Virtual SAN (VSAN) Announcement Review

Very exciting day today at VMware – Virtual SAN or VSAN has been officially announced.

If you weren’t able to attend, here are some of the interesting parts of the announcement:

  • 32 node support (up from the 16 node support announced at Partner Exchange last month, and up from the 8 nodes which we supported during the beta)
  • 2 million IOPS (using IOmeter 100% read, 4KB block size).
    • Also 640K IOPS achieved with 70/30 read/write ratio, 4KB block size and 80% random.
  • 3200 virtual machines (100 per node)
  • 4.4 PB of storage (using 35 disk per host x 32 hosts per cluster)

We were also told that there was linear scaling of performance from a 4 node cluster up to a 32 node cluster.

And we saw interoperability with vSphere Replication for DR. There is also interoperability with vSphere Data Protection for backups, vMotion, DRS, HA, VMware View, etc.

It seems that we’ll GA VSAN during the week of March 10th (next week).

The one thing which wasn’t shared yet was pricing/licensing details. Guess we’ll have to wait for GA to get that info. All very exciting.

29 Replies to “Virtual SAN (VSAN) Announcement Review”

    1. So linked clones are not an issue as we support View. Just not sure about SE Sparse Disks. I’ll dig further and see what I can find.

      1. Just had it confirmed by the product team. Although we will support VMware View at GA, there will be no support for SE Sparse Disks in the initial release.

  1. Max 100 VM’s on a node? That doesn’t sound good for a VDI environment where you would like round 150 or maybe even more per node…

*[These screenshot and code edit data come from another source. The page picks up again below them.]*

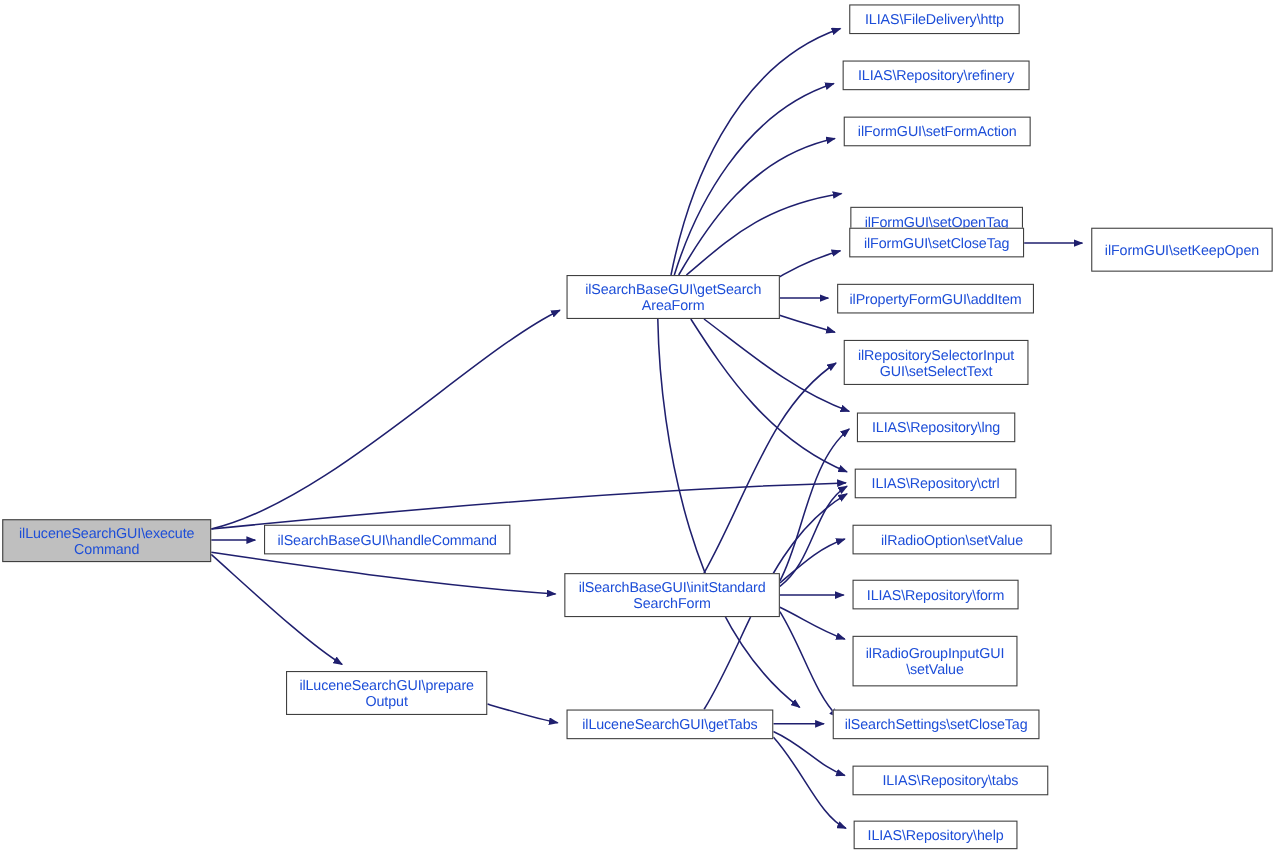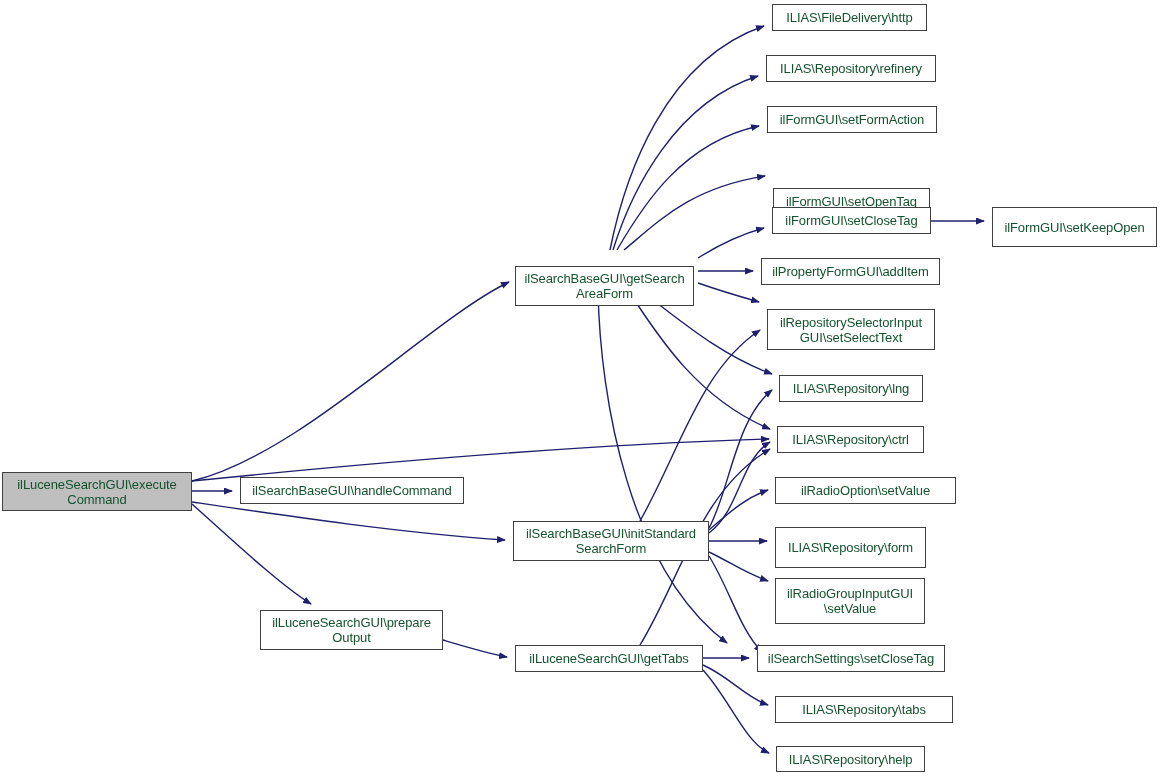--- a/index.html
+++ b/index.html
@@ -33,7 +33,7 @@
     text-align: center;
     border: 1px solid #404040;
     background: #ffffff;
-    color: #14532d;
+    color: #1d4ed8;
     font-size: 13px;
     line-height: 15px;
     letter-spacing: -0.1px;

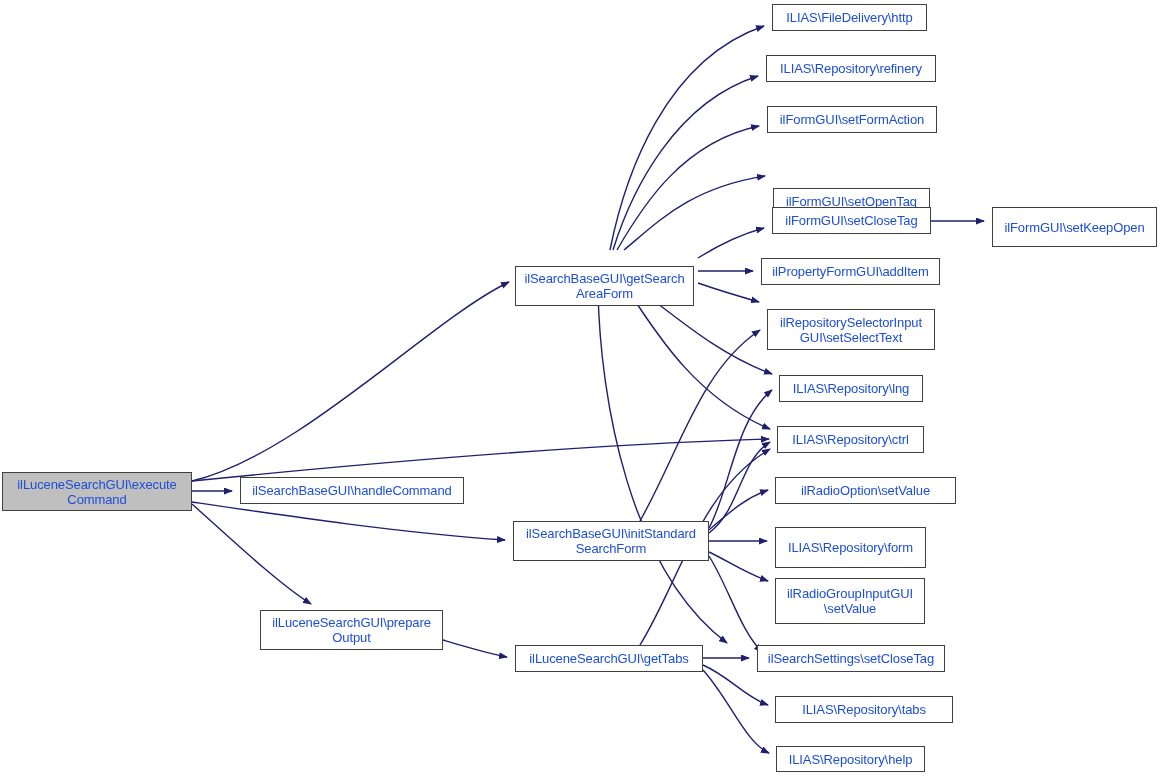--- a/index.html
+++ b/index.html
@@ -96,7 +96,7 @@
       <div class="node" style="left: 240px; top: 477px; width: 224px; height: 27px;"><span class="node-label">ilSearchBaseGUI\handleCommand</span></div>
       <div class="node" style="left: 260px; top: 610px; width: 183px; height: 40px;"><span class="node-label">ilLuceneSearchGUI\prepare
 Output</span></div>
-      <div class="node" style="left: 515px; top: 266px; width: 179px; height: 40px;"><span class="node-label">ilSearchBaseGUI\getSearch
+      <div class="node" style="left: 515px; top: 250px; width: 194px; height: 40px;"><span class="node-label">ilSearchBaseGUI\getSearch
 AreaForm</span></div>
       <div class="node" style="left: 513px; top: 521px; width: 196px; height: 40px;"><span class="node-label">ilSearchBaseGUI\initStandard
 SearchForm</span></div>

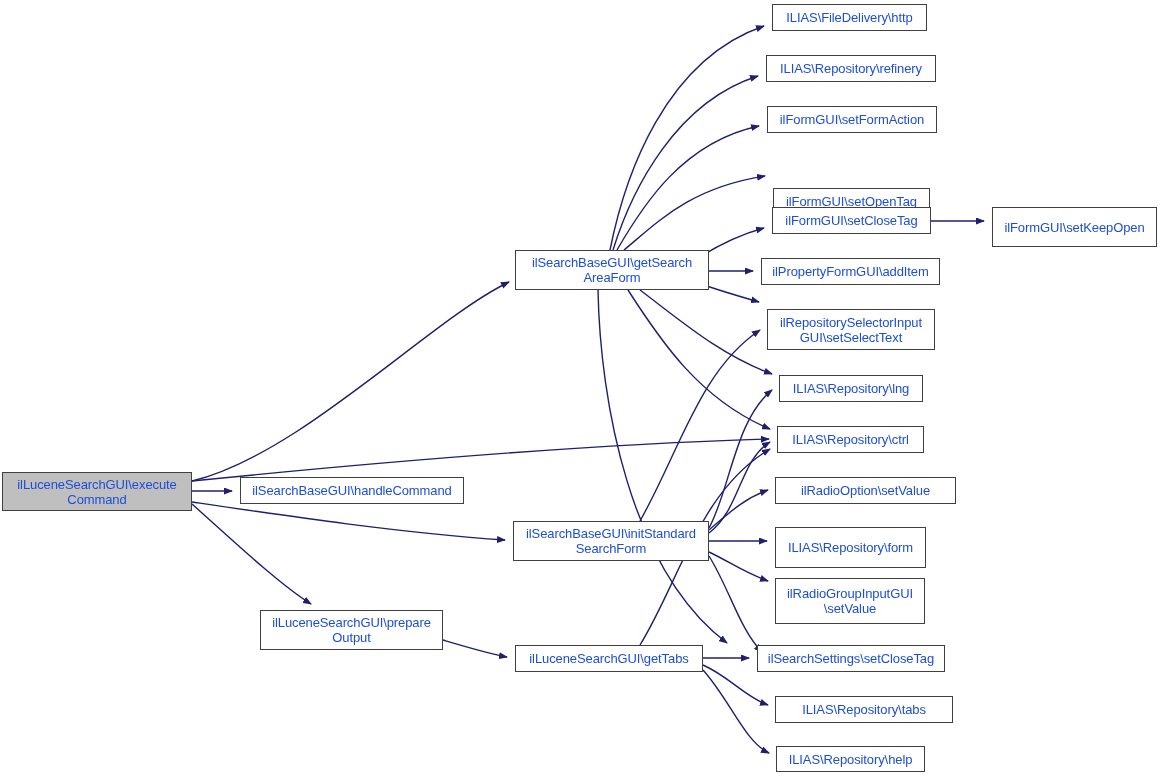--- a/index.html
+++ b/index.html
@@ -113,7 +113,7 @@
       <div class="node" style="left: 779px; top: 375px; width: 144px; height: 27px;"><span class="node-label">ILIAS\Repository\lng</span></div>
       <div class="node" style="left: 777px; top: 426px; width: 147px; height: 27px;"><span class="node-label">ILIAS\Repository\ctrl</span></div>
       <div class="node" style="left: 775px; top: 477px; width: 181px; height: 27px;"><span class="node-label">ilRadioOption\setValue</span></div>
-      <div class="node" style="left: 775px; top: 527px; width: 151px; height: 41px;"><span class="node-label">ILIAS\Repository\form</span></div>
+      <div class="node" style="left: 775px; top: 527px; width: 151px; height: 27px;"><span class="node-label">ILIAS\Repository\form</span></div>
       <div class="node" style="left: 775px; top: 578px; width: 150px; height: 46px;"><span class="node-label">ilRadioGroupInputGUI
 \setValue</span></div>
       <div class="node" style="left: 757px; top: 645px; width: 188px; height: 27px;"><span class="node-label">ilSearchSettings\setCloseTag</span></div>

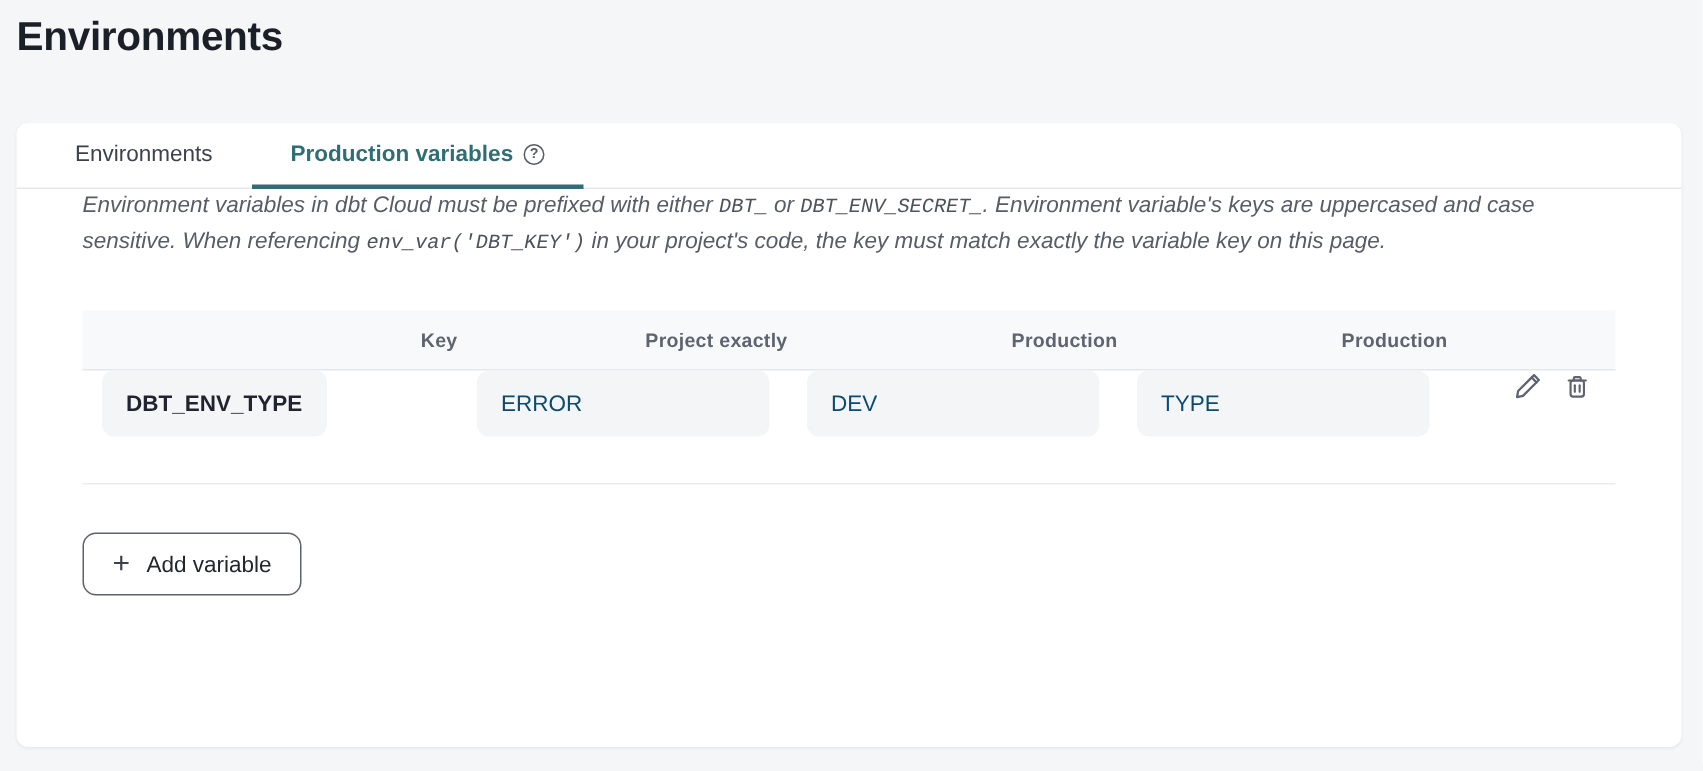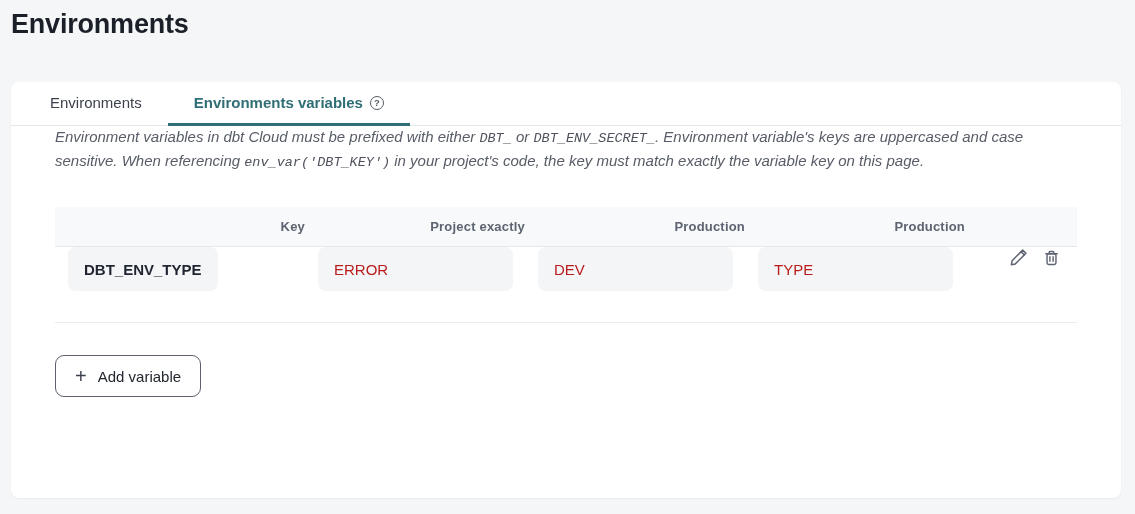--- a/index.html
+++ b/index.html
@@ -168,7 +168,7 @@
       <span>Environments</span>
     </div>
     <div class="tab active">
-      <span>Environments variables</span>
+      <span>Production variables</span>
       <span class="help-icon">?</span>
     </div>
   </div>

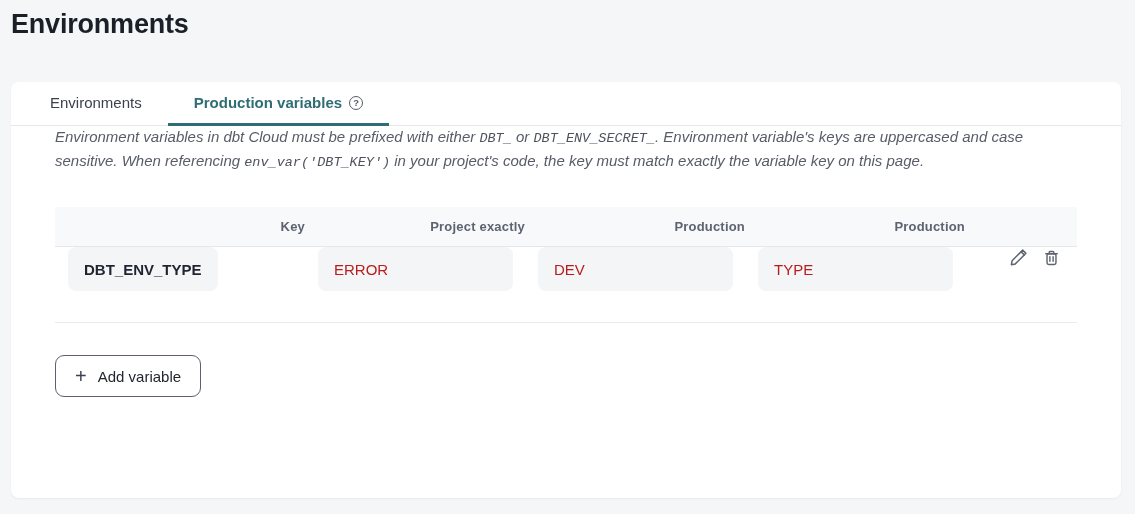--- a/index.html
+++ b/index.html
@@ -116,7 +116,7 @@
     background: #f4f5f7;
     border-radius: 8px;
     font-size: 15px;
-    color: #b91c1c;
+    color: #0c4a6e;
   }
   .actions {
     display: flex;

  2. Which SSD’s were used to get 2 Million IOPS with 32 Nodes? Was it one SSD per host ? 2.000.000 IOPS / 32 SSD = 62500 IOPS . Are this SATA SSDs or PCIe SSD’s

  3. Cormac,

    Congratulations on a great launch!

    Few questions:

    (1) Were the IOs random or sequential?
    (2) What is the working set size? Breaking down the question further:
    2.A. What was the size of the VMDK used for testing?
    2.B. Did IOmeter access the entire VMDK or it accessed only a part of it? If latter, what% of the VMDK was accessed?
    (3) In the case of 100% random reads, was the VMDK pre-populated before the reads were issued? Or were the reads coming from a sparse VMDK?
    (4) How long did the tests run?
    (5) How many physical cores did each host have? What % of the host CPU was consumed by vSAN?

    Thanks.

    Raghu Shastry

    1. Correct – it is not site aware in the initial release. Both failure domains and stretched/metro solutions are being looked at for future releases.

  4. did they also do a relevant VDI style test? 100% reads is good for stats but not very representative for VDI. if performance drops from 2mln to 640k when 100% reads become 70% reads, should I be worried when I put a VDI workload on there?
    What would the IOPS be when real world VDI averages are used like a 15/85% R/W with 4kB and 64kB blocks that average at 12kB and are 100% random?